St. Olaf child care center nears opening day

-Messenger photo by Bill Shea
Cargill has donated $70,000 toward the establishment of the Kingdom Kids of St. Olaf day care center. The check was presented Sunday afternoon during an open house at the center inside St. Olaf Lutheran Church, 239 N. 11th St. From left are Jacob Asche, from Cargill; Caitlin Truscheff, from Cargill; the Rev. Emily Sauer-Alvarez, pastor of St. Olaf; Kathy Dencklau, director of the day care center; Darcy Nemmers from Cargill; Sydney Pokorny, Cargill Fort Dodge Biotechnology Campus facility manager; and Kim Peimann from St. Olaf.

Tables and chairs sized just right for small children are set up in the classrooms, while out in the halls, wooden cubby holes await little jackets and hats.

Kingdom Kids of St. Olaf is all set, and if the next round of inspections goes well, it will welcome its first youngsters at the end of this month.

The progress on the newest child care facility in Fort Dodge was celebrated during an open house Sunday afternoon at St. Olaf Lutheran Church, 239 N. 11th St.

During that open house, representatives of Cargill, which has a plant west of Fort Dodge, presented a $70,000 donation.

That donation is part of the $2,542,457 raised so far for the center. The goal of the capital campaign is $3 million.

-Messenger photo by Bill Shea
-Messenger photo by Bill Shea Kathy Dencklau, the director of the Kingdom Kids of St.

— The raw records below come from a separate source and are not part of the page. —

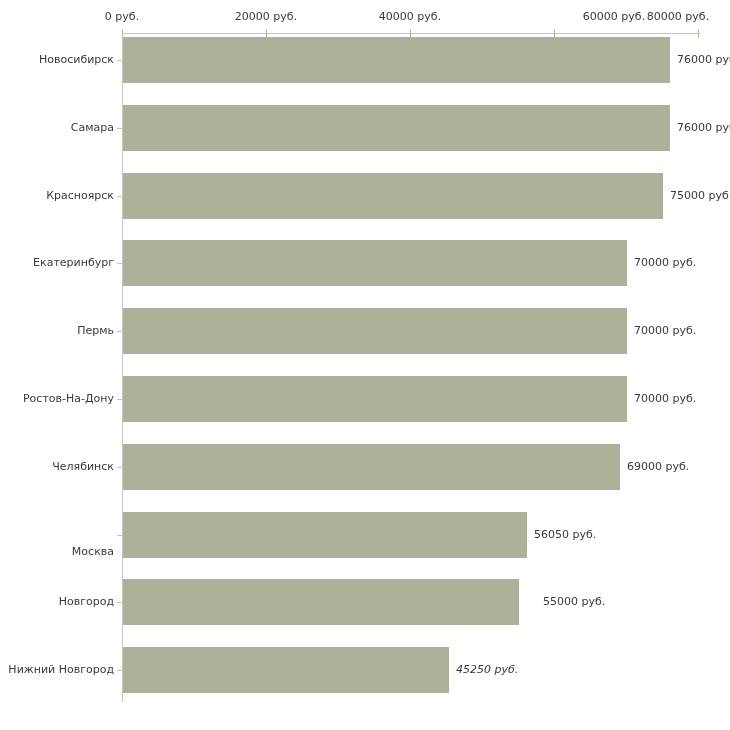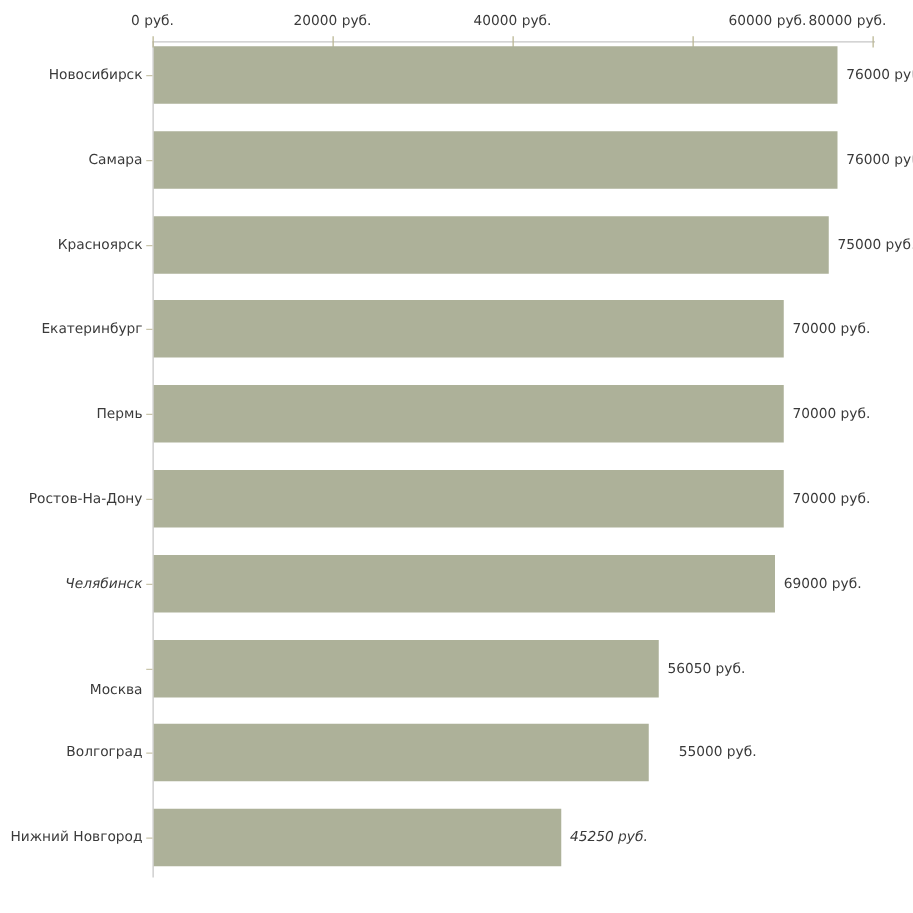--- a/index.html
+++ b/index.html
@@ -77,29 +77,29 @@
       <div class="value-label" style="left: 634px; top: 256px;">70000 руб.</div>
       <div class="y-tick" style="left: 117px; top: 331px; width: 5px; background: rgb(201, 197, 171);"></div>
       <div class="category-label" style="top: 324px;">Пермь</div>
       <div class="bar" style="left: 123px; top: 308px; width: 504px; height: 46px; background: rgb(173, 177, 153);"></div>
       <div class="value-label" style="left: 634px; top: 324px;">70000 руб.</div>
       <div class="y-tick" style="left: 117px; top: 399px; width: 5px; background: rgb(201, 197, 171);"></div>
       <div class="category-label" style="top: 392px;">Ростов-На-Дону</div>
       <div class="bar" style="left: 123px; top: 376px; width: 504px; height: 46px; background: rgb(173, 177, 153);"></div>
       <div class="value-label" style="left: 634px; top: 392px;">70000 руб.</div>
       <div class="y-tick" style="left: 117px; top: 467px; width: 5px; background: rgb(201, 197, 171);"></div>
-      <div class="category-label" style="top: 460px; font-style: italic;">Челябинск</div>
+      <div class="category-label" style="top: 460px;">Челябинск</div>
       <div class="bar" style="left: 123px; top: 444px; width: 497px; height: 46px; background: rgb(173, 177, 153);"></div>
       <div class="value-label" style="left: 627px; top: 460px;">69000 руб.</div>
       <div class="y-tick" style="left: 117px; top: 535px; width: 5px; background: rgb(201, 197, 171);"></div>
       <div class="category-label" style="top: 528px; margin-top: 17px;">Москва</div>
       <div class="bar" style="left: 123px; top: 512px; width: 404px; height: 46px; background: rgb(173, 177, 153);"></div>
       <div class="value-label" style="left: 534px; top: 528px;">56050 руб.</div>
       <div class="y-tick" style="left: 117px; top: 602px; width: 5px; background: rgb(201, 197, 171);"></div>
-      <div class="category-label" style="top: 595px;">Волгоград</div>
+      <div class="category-label" style="top: 595px;">Новгород</div>
       <div class="bar" style="left: 123px; top: 579px; width: 396px; height: 46px; background: rgb(173, 177, 153);"></div>
       <div class="value-label" style="left: 526px; top: 595px; margin-left: 17px;">55000 руб.</div>
       <div class="y-tick" style="left: 117px; top: 670px; width: 5px; background: rgb(201, 197, 171);"></div>
       <div class="category-label" style="top: 663px;">Нижний Новгород</div>
       <div class="bar" style="left: 123px; top: 647px; width: 326px; height: 46px; background: rgb(173, 177, 153);"></div>
       <div class="value-label" style="left: 456px; top: 663px; font-style: italic;">45250 руб.</div>
     </div>
 </div>
 
 </body></html>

Olaf child care center, checks some of the items waiting for students in one of the classrooms. She will lead a staff of 16 people who will serve about 130 students.

Child care is “such a huge need in our community,” said Kathy Dencklau, the director of Kingdom Kids of St.Olaf.

The church’s effort to meet that need began in 2021.

St. Olaf Lutheran Church has a foundation, and it has been receiving requests for money to start child care centers, according to the Rev. Emily Sauer-Alvarez, the church’s pastor.

“We started thinking, we have a lot of space that isn’t used during the week, what if we did a day care center?” she said.

That space she referred to is in the south end of the church, in what used to be Sunday School classrooms.

-Messenger photo by Bill Shea
Visitors check out one of the classrooms Sunday afternoon at the Kingdom Kids day care center at St. Olaf Lutheran Church. The center may open at the end of this month.

In the fall of 2021, the congregation voted to move forward with a day care center.

Church representatives then started meeting with the state Department of Health and Human Services to learn about the requirements for a day care center.

In January 2022, a $687,000 state grant was received. The fundraising campaign started that fall.

Dencklau was hired as the director in January 2023. She has 25 years of experience providing in-home child care and was the first director of the Community Christian School child care center.

She began what she called the “long, tedious process” of writing all the policies, procedures and curriculums needed for a child care facility.

While she was doing that, renovations got started in the building. Much of that work focused on the heating, ventilation and air conditioning system.

“A lot of money was spent on infrastructure that you don’t get to see,” Dencklau said.

New security systems, including cameras in every classroom, were also installed.

The renovations started in July 2023.

The center will be initially licensed for 130 children, with the possibility of eventually going to 190 children.

Those children will range in age from 6 weeks old to 12 years old.

The center will be open from 6:30 a.m. to 5:30 p.m. Monday through Friday. Before school and after school programs will be offered. There will be a chapel service on Wednesdays for the children.

Kingdom Kids of St. Olaf will initially have a staff of 16 people, including Dencklau, 13 teachers, and two kitchen workers.